9/6- I get home from work and my mom says she hasn’t moved all day didn’t even get up for water which is highly unusual for her. She has always loved water and would always drink a boatload. I said ok she needs another round of fluids. I say her name but she doesn’t even lift her head up. I go pick her head up and it just falls back down. I syringe water to her and her other meds (from the ER visit earlier in the week) and keep her appointment at the regular vet for next week in mind. She fights me as usual for giving her the meds and the food/water. I then pick her up to place her in my lap and a huge gob of blood falls out of her, she was peeing as I was holding her. I freak out and wrap her in a towel and back to the ER. They take her right away-she let’s out a large loud howling meow as we go in and she’s breathing fast. Vet comes in and says she’s dying, recommends euthanasia, says she looks like she had some type of stroke and this seems neurological. I said no. Give her fluids and get her blood work see what her kidney values are. She says ok we will try to stabilize her. I’m crying on the phone to my parents and sister. My sister works in healthcare and said maybe see if they can get her stable and we can bring her back home, go to the regular vet tomorrow. I agree. Nurse comes in with a $5k estimate for all this stuff and I said no I only want fluids and blood work, see how she does with that. New estimate comes back and includes oxygen tank. Fine ok. All of a sudden dr comes in and says her heart and blood pressure were too low for bloodwork and her glucose has dropped. She’s in critical state and dying. I said I want to see her.

They wheel her in and her eyes look bright and alert. She tries to meow at me and nothing comes out. The vet (who seemed kinda bitchy to me) listened to her heart and said her heart is slowing, do you want to end her suffering now. I’m crying nonstop thinking in my mind what if she can bounce back from this like she has so many times before?

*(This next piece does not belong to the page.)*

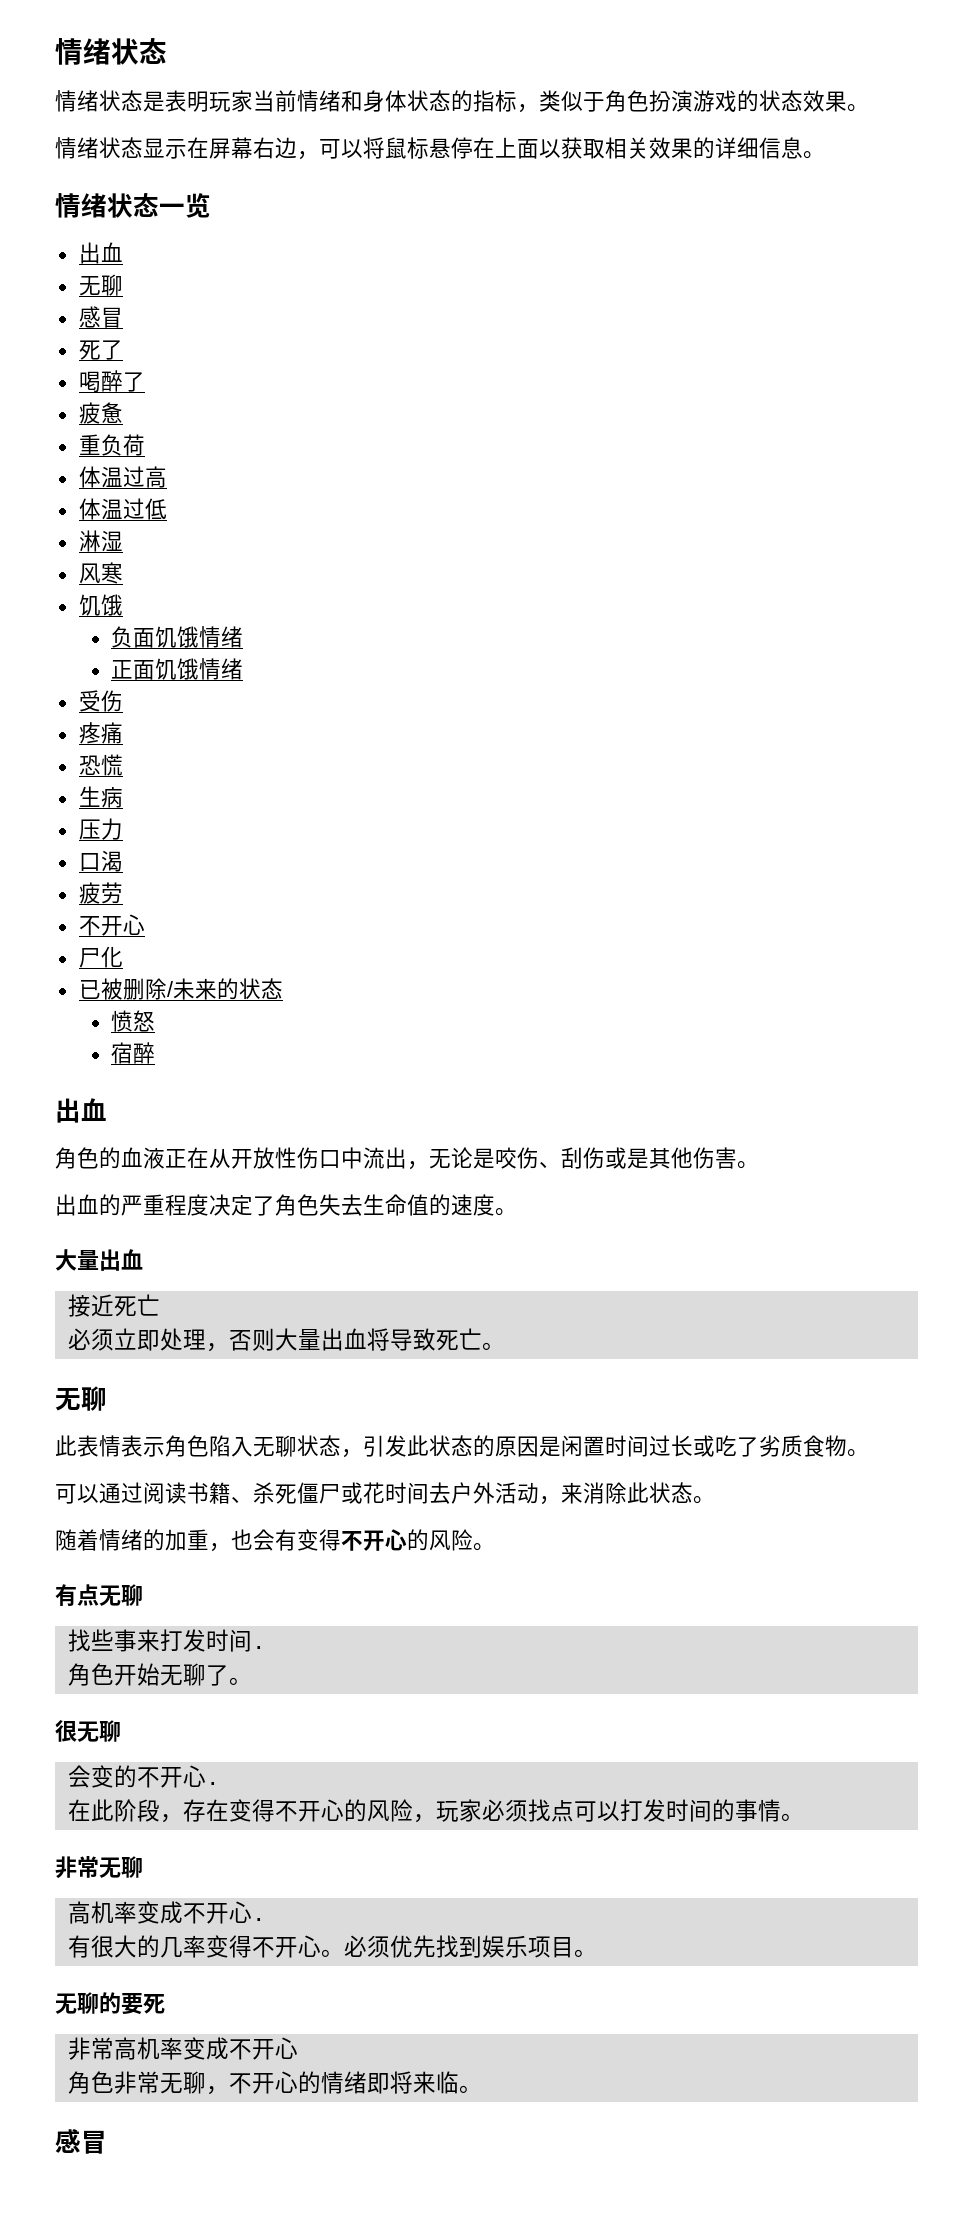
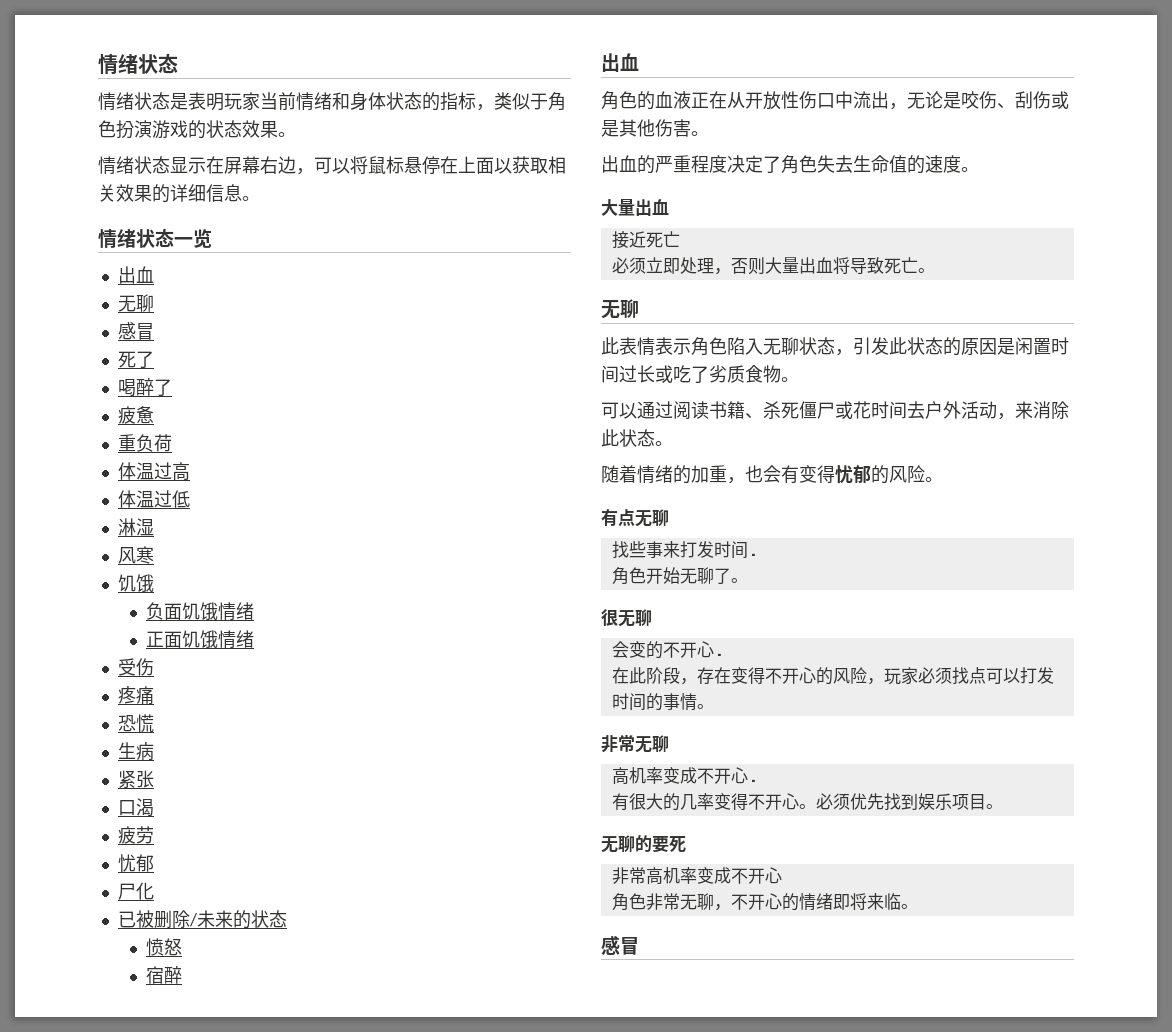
[78,818,123,840] 压力 -> [117,770,154,788] 紧张
[78,914,145,936] 不开心 -> [117,854,154,872] 忧郁
[341,1529,407,1551] 不开心 -> [835,465,871,484] 忧郁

What if she’s wrong about her like they were with our min pin? What do I do? I’m so scared. My sister is on the phone with me while on her way to the ER. The vet is pressuring me to make a decision. I grab her little mittens and see her trying to meow but nothing comes out. She’s so thin and a million things runs through my mind. I nod my head and say yes let her go. The vet already had the meds in her pocket I guess, because she instantly injected the stuff, didn’t even give me a second to protest my sister was on the phone saying she’s doing it now she’s doing it now? And I said wait to the vet but she didn’t stop, she injected the first syringe then the second. Not even 5seconds later my baby was gone and I grabbed her lifeless body and began whaling. I was devastated. I instantly regretted my decision I felt like I was letting the vet bully me into a decision. I keep thinking I could have gotten her to bounce back. Her eyes weren’t half lidded like previous animals we had to put to sleep, her eyes were fully open and even though she was nearly completely blind I think her attempts at meowing were because she knew I was there. I feel like I failed her like I didn’t try hard enough. I feel such guilt and remorse. I feel pain and sick to my stomach. I want to **** myself. I don’t want exist anymore. I feel like a horrible person. I feel like I selfishly cut her life short. What if it had been an instance like my dog? Was she misdiagnosed and would recover in a day or two? She was such an amazing cat. She was so mischievous and smart, always bouncing back from everything.

I don’t want to move or do anything. I don’t even want to think. My heart hurts like I cannot express. My baby I’ve had all my 20s and nearly all my 30s is gone. She will never greet me at the steps anymore. She will never sassy meow me anymore. She will never paw at my face anymore. She will never cry for food anymore. She will never paw at my hand to lift the blanket for her anymore. I took her time from her and I hate myself. I hate myself so much right now. I don’t know what to do. Why didn’t I stick to my determination to just stabilize her and being her home? Why did I let this vet convince me to euthanize her?